Baseline, 6-week, 3-month and 6-month surveys will be administered with parents and children
in both Link and Trauma Education arms. The investigators will ask the child and parent to
complete baseline surveys in the patient ward. Follow-up 6-week, 3-month and 6-month surveys
will be conducted by self-administered mailed surveys or online. Questionnaires will measure
depressive symptoms, symptoms of post traumatic stress disorder, social support, family
communication, strengths and difficulties and quality of life and asks about any mental
health or community resources they may have used since the last questionnaire. For follow-up,
the research team will e-mail a link for the parent and the child to complete their surveys
as well as mail a hard copy version of the questionnaire with a cover letter explaining that
the survey can be completed on paper or online and a postage paid envelope. If completed
online, the questionnaires will be done electronically using REDCap, a U of I supported
online survey system. A telephone call will be placed to the dyad the day the hard copy
questionnaire is mailed informing the dyad of the mailing.
If an online or mailed questionnaire is not returned within 10 days the research team will
attempt to contact the dyad by phone 6 times within a month to remind them of the
questionnaire. After a month of no response, the investigators will resend the package or
online link. If a dyad does not complete the 6-week questionnaire, they will still be asked
to complete the 3-month and 6-month questionnaires.
Analytic Plan
The investigators will compare the effectiveness of the two intervention arms (Link and
Trauma Education) to each other.
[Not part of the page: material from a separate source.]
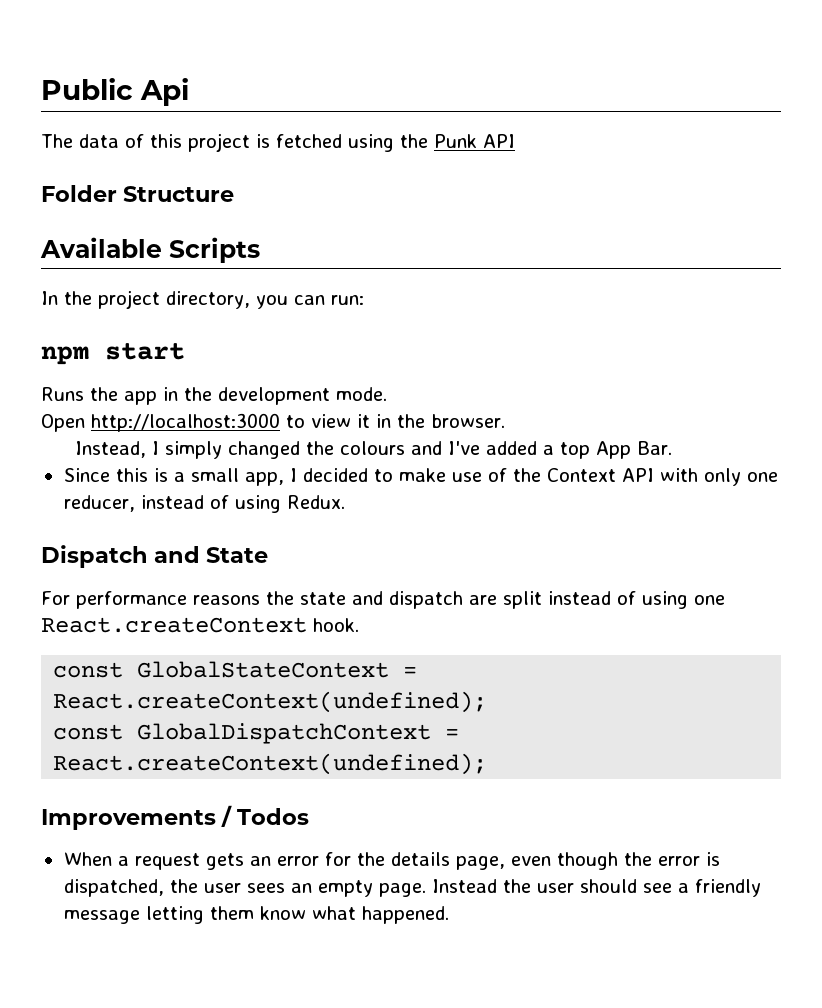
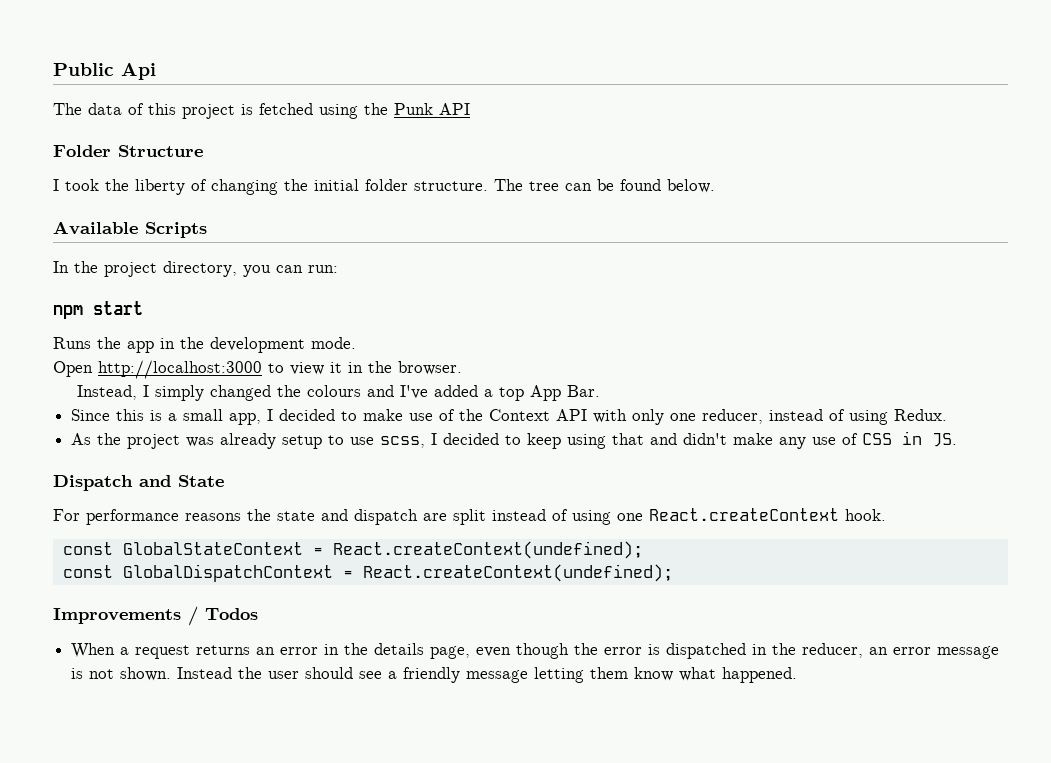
(235, 194) none -> [53,179,715,195] // I took the liberty of changing the initial folder structure. The tree can be found below.
(345, 502) none -> [71,431,958,449] // As the project was already setup to use scss, I decided to keep using that and didn't make any use of CSS in JS.
[205,852,351,870] gets an error for -> [196,644,340,655] returns an error in
[63,879,426,897] dispatched, the user sees an empty page. -> [666,643,1000,659] [71,667,172,681] dispatched in the reducer, an error message is not shown.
The research team will examine several parent-related and
child-related outcomes potentially impacted by the interventions, including symptoms of PTSD
and depression, coping, family social support, quality of life, school outcomes, and contacts
with mental health professionals. Outcomes may be continuous or categorical in nature. A
number of comparisons will involve repeated measures of subjects (child or parent) across
time.
The investigators will first calculate t-tests and Wilcoxon rank sum tests to examine
continuous outcomes (e.g., levels of depression, level of family social support), and
chi-square tests for categorical outcomes (e.g., symptomatic for PTSD vs. asymptomatic). If
randomization is not achieved, the investigators will pursue Generalized Linear Mixed Models
(GLMM). As an example, for PTSD symptoms, the research team will examine 1) onset of symptoms
at six weeks, and 2) changes measured from six weeks to three months and to six months. 1)
For six-week measurements, the investigators will conduct a simple generalized linear model
and include time-varying covariates to account for measures changed from baseline (e.g.,
coping, social support). 2) For changes from six weeks through six months, the GLMMs will
account for clustering of repeated observations clustered within subjects over time.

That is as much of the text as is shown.